**THE INPUT**
>>>>

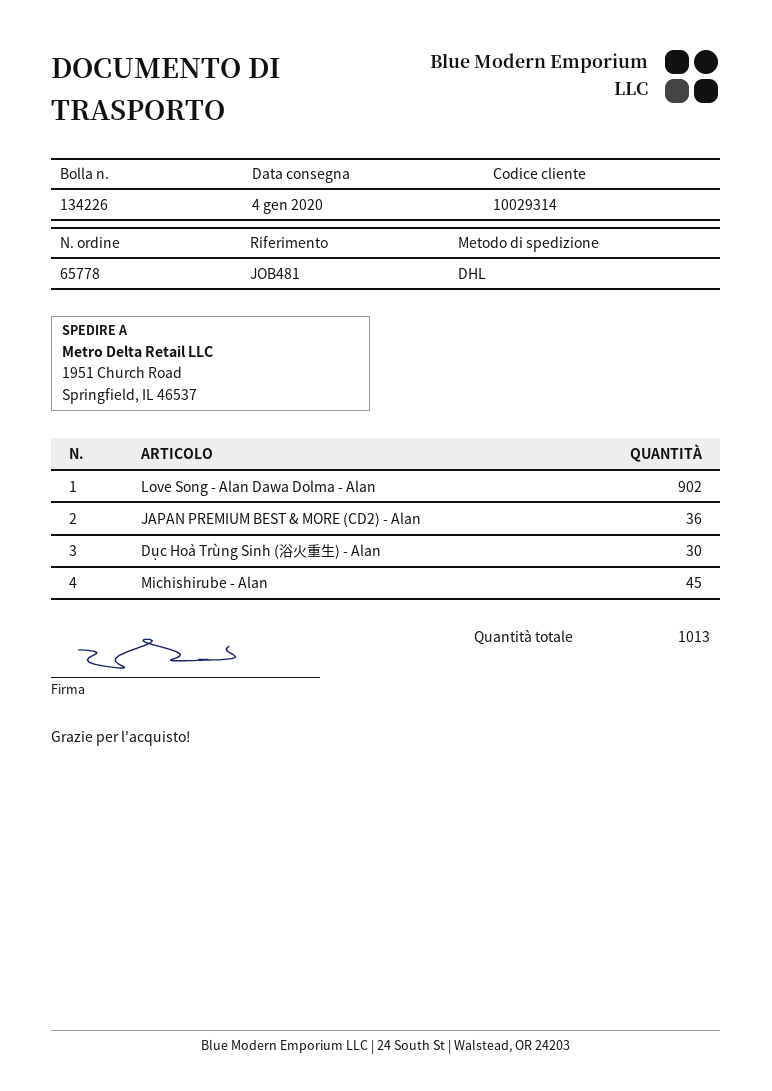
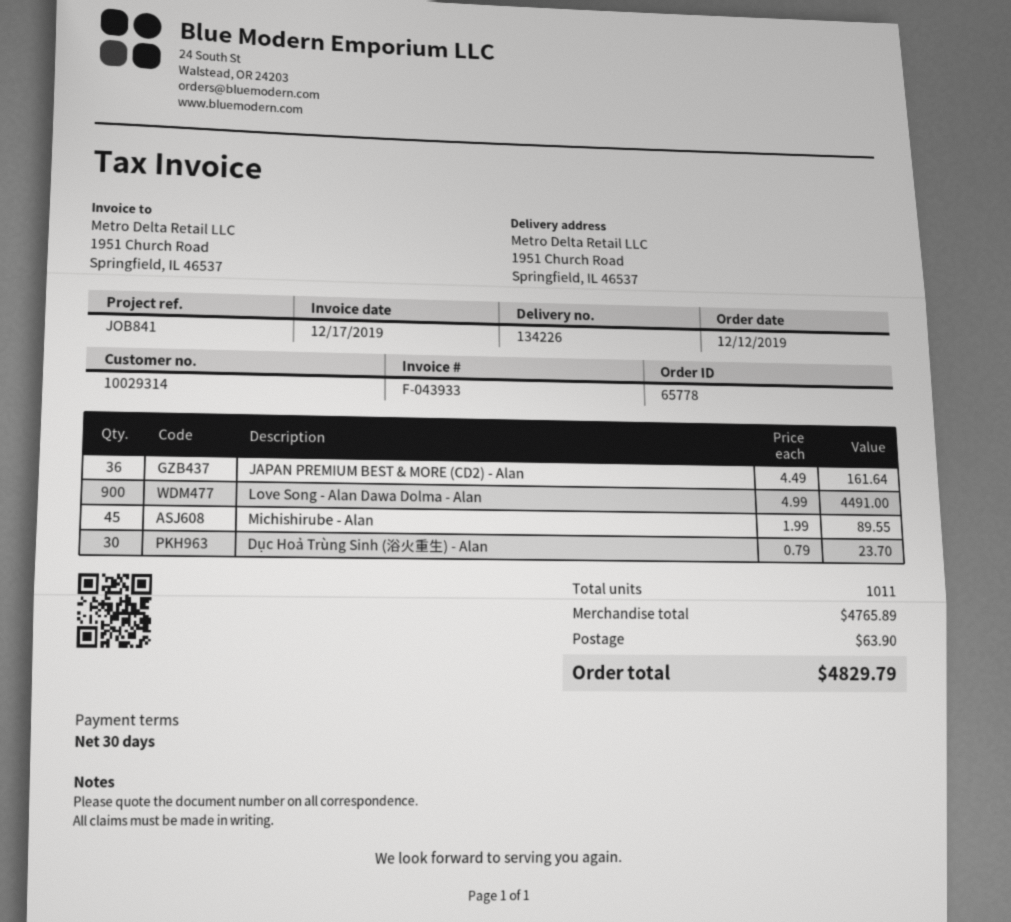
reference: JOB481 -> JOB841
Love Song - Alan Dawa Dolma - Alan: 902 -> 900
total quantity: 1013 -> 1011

<<<<
>>>>

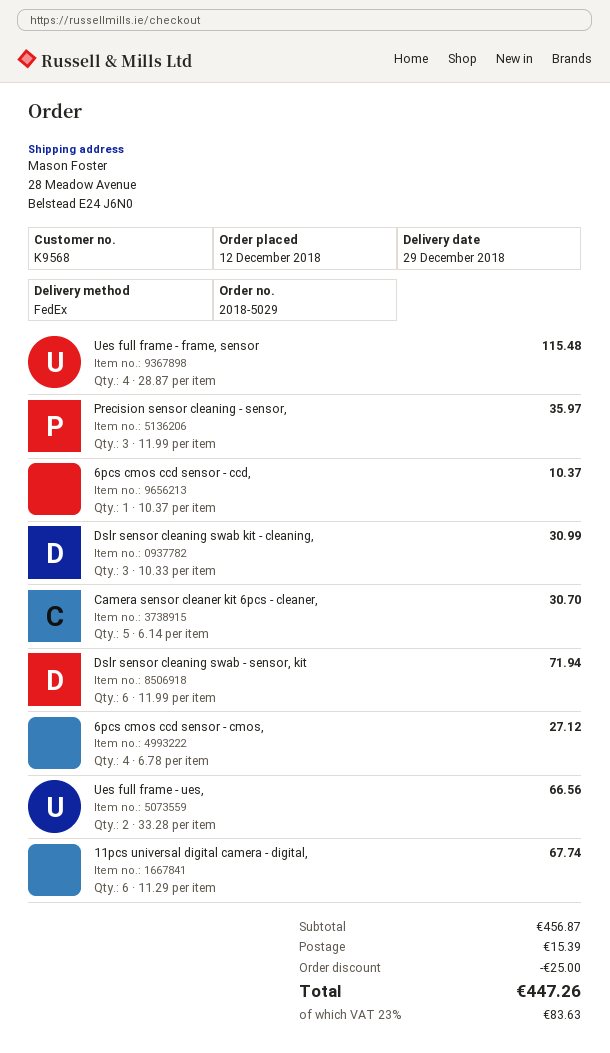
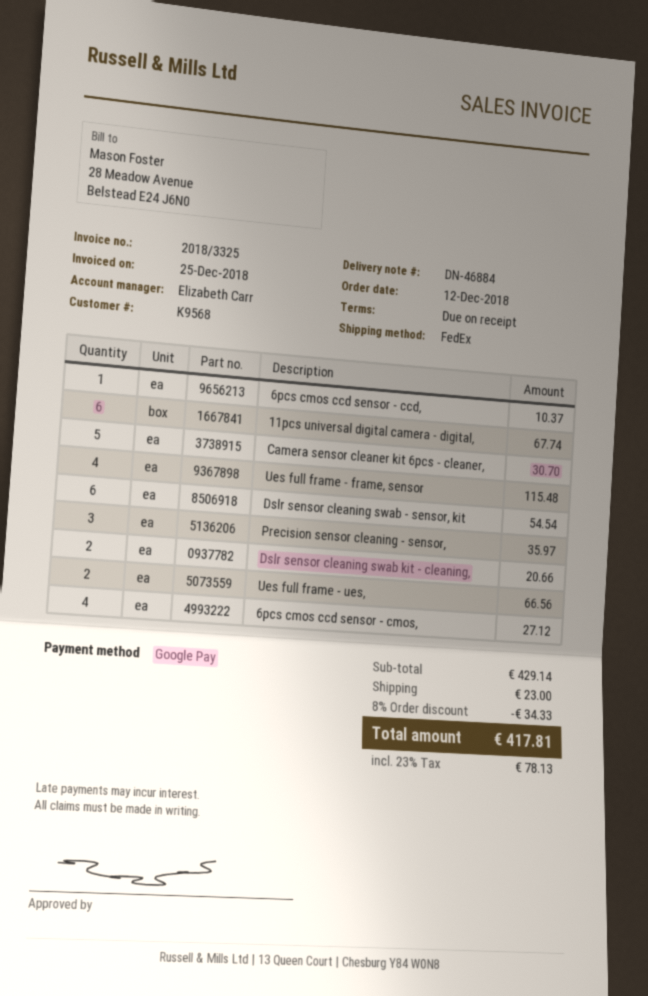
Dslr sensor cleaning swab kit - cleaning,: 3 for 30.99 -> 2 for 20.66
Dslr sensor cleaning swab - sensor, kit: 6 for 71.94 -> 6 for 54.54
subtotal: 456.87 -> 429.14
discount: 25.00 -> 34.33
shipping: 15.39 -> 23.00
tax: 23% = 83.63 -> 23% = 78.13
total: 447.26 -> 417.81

<<<<

Would you show all lines of the material above that contain the word "cleaning"?

**EXERCISE RESPONSE**
Dslr sensor cleaning swab kit - cleaning,: 3 for 30.99 -> 2 for 20.66
Dslr sensor cleaning swab - sensor, kit: 6 for 71.94 -> 6 for 54.54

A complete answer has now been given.